Pas grâce à cet associé. La résidence permanente n’équivaut pas à la nationalité, et la participation d’un propriétaire qui est résident permanent des États-Unis ne compte pas dans les cinquante pour cent devant appartenir à des ressortissants du pays signataire du traité. Au moins cinquante pour cent de l’entreprise doivent appartenir à des ressortissants de ce pays qui ne sont pas résidents permanents des États-Unis.
Compte la nationalité, pas la résidence
Le calcul ne pardonne pas, et il vaut mieux l’effectuer avant de convenir de quoi que ce soit d’autre. Additionnez uniquement les pourcentages détenus par des ressortissants du pays signataire du traité, en excluant ceux qui détiennent la résidence permanente aux États-Unis, puis vérifiez si le total atteint la moitié. Dans le cas contraire, les solutions sont commerciales, non astucieuses : modifier la répartition, faire entrer un autre propriétaire ressortissant du pays signataire ou restructurer l’entente afin que le ressortissant du pays signataire détienne la participation admissible. Chacune de ces solutions entraîne des conséquences fiscales et des conséquences pour la société de personnes qui doivent être abordées dans la même discussion; il est donc préférable d’examiner le tableau de répartition du capital à la même table avec le comptable et le conseiller en immigration.

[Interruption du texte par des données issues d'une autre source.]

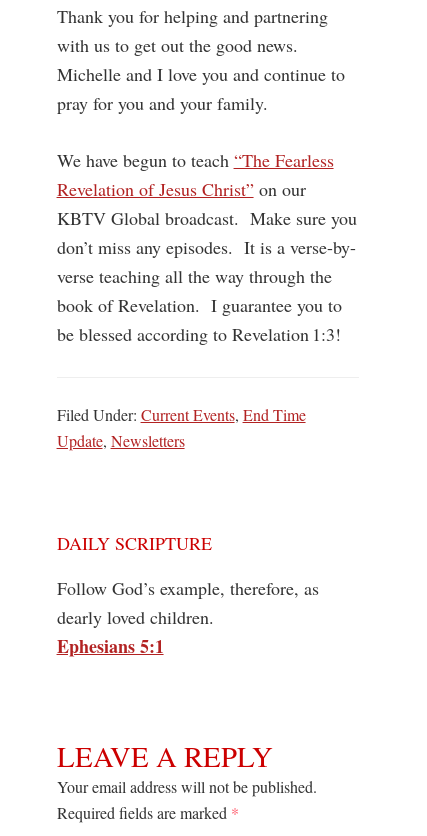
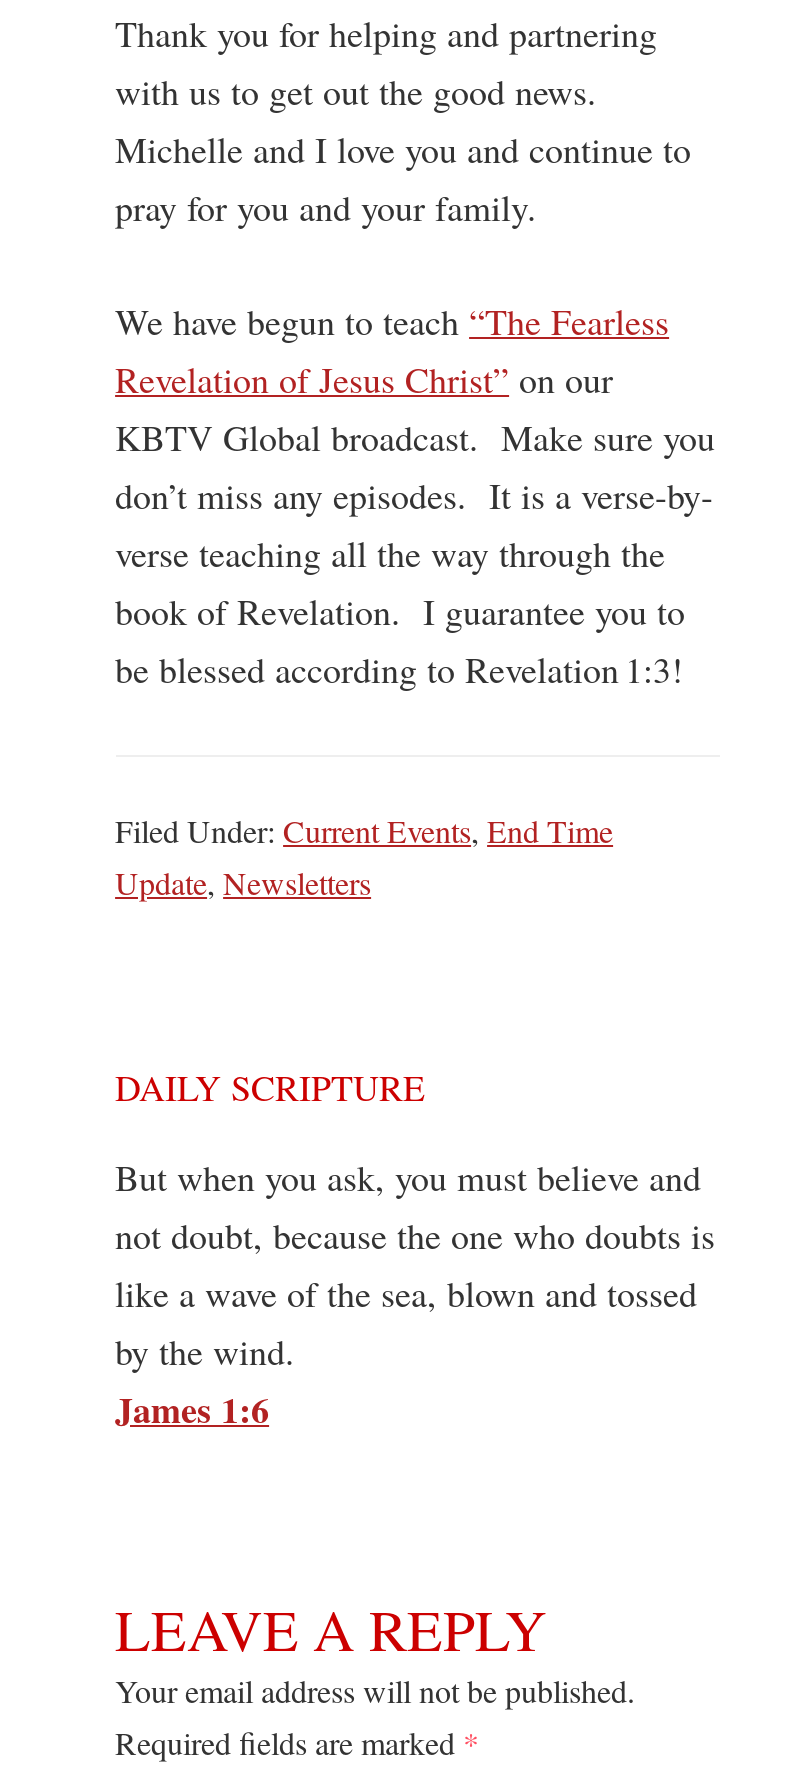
- Follow God’s example, therefore, as
- dearly loved children.
- Ephesians 5:1
+ But when you ask, you must believe and
+ not doubt, because the one who doubts is
+ like a wave of the sea, blown and tossed
+ by the wind.
+ James 1:6
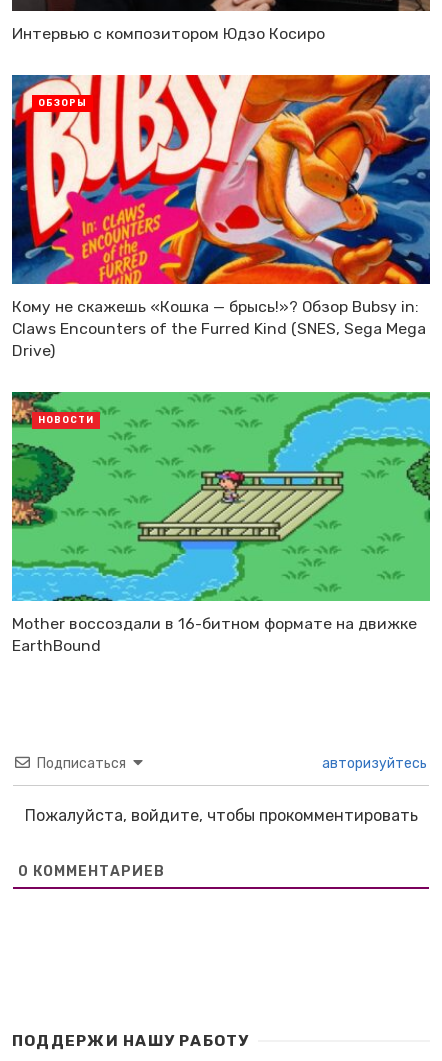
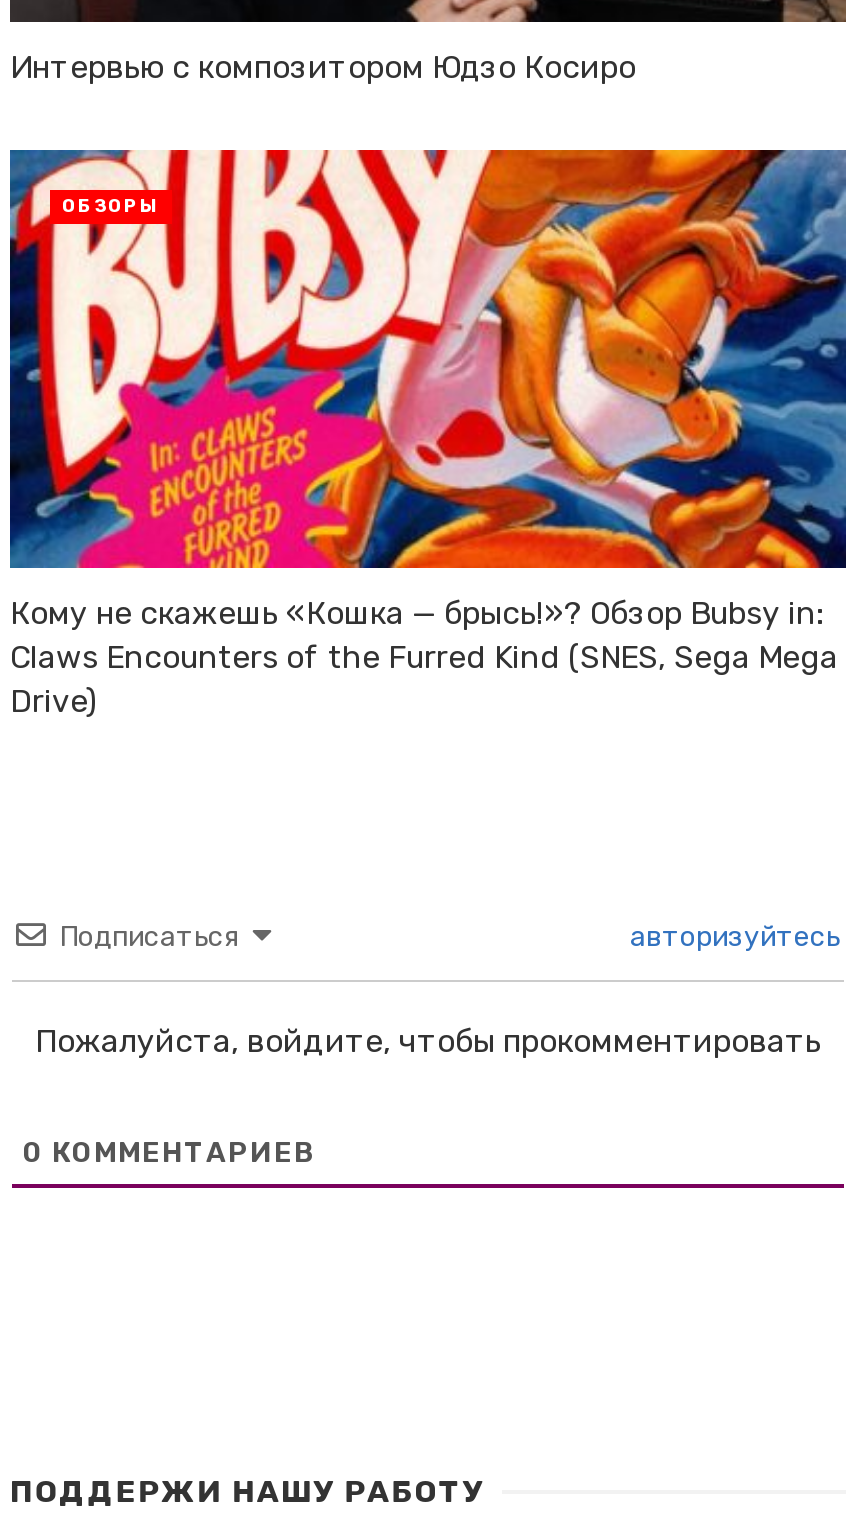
- [image]
- НОВОСТИ

- Mother воссоздали в 16-битном формате на движке
- EarthBound
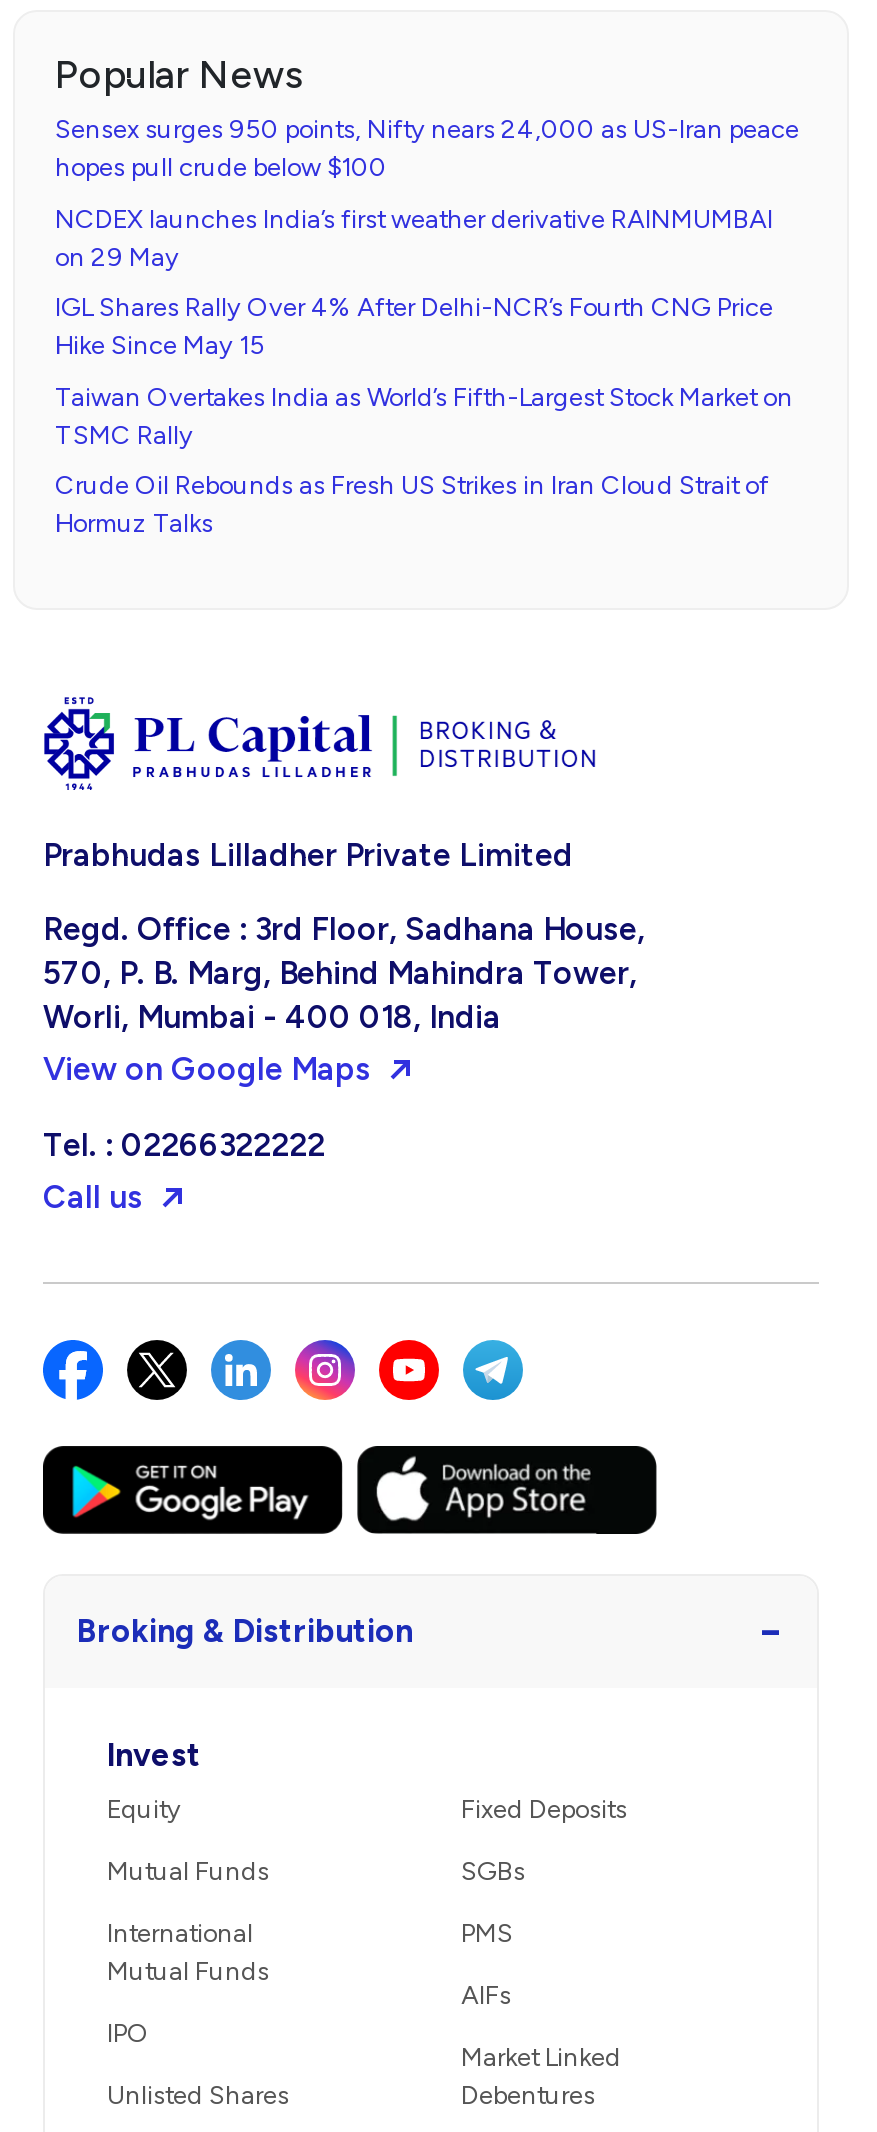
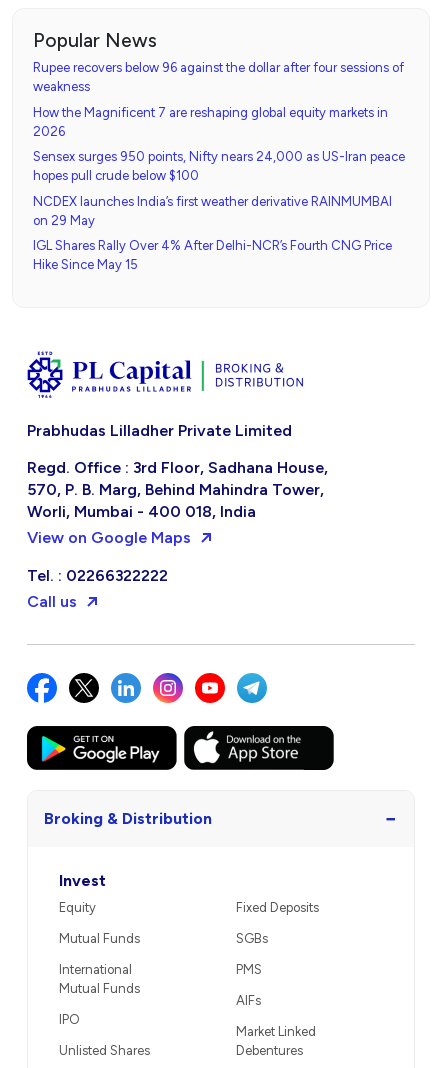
+ Rupee recovers below 96 against the dollar after four sessions of
+ weakness
+ How the Magnificent 7 are reshaping global equity markets in
+ 2026

moved down: Sensex surges 950 points, Nifty nears 24,000 as US-Iran peace | hopes pull crude below $100 | NCDEX launches India’s first weather derivative RAINMUMBAI | on 29 May | IGL Shares Rally Over 4% After Delhi-NCR’s Fourth CNG Price | Hike Since May 15

- Taiwan Overtakes India as World’s Fifth-Largest Stock Market on
- TSMC Rally
- Crude Oil Rebounds as Fresh US Strikes in Iran Cloud Strait of
- Hormuz Talks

Exemple hypothetique : trois personnes envisagent d’acheter un commerce de bois d’œuvre et de matériaux de construction aux États-Unis. Une citoyenne canadienne de Roxton Pond acquiert quarante-cinq pour cent, un voisin de longue date qui est citoyen italien et résident permanent du Canada en acquiert trente, et un citoyen des États-Unis en acquiert vingt-cinq. La participation de ressortissants canadiens atteint quarante-cinq pour cent, ce qui est insuffisant. La résidence permanente canadienne du voisin n’aide pas, mais sa citoyenneté italienne pourrait permettre une autre analyse si ce pays figure sur la liste actuelle des pays signataires. Vérifiez la liste, puis décidez délibérément de la répartition au lieu de découvrir le problème après la clôture.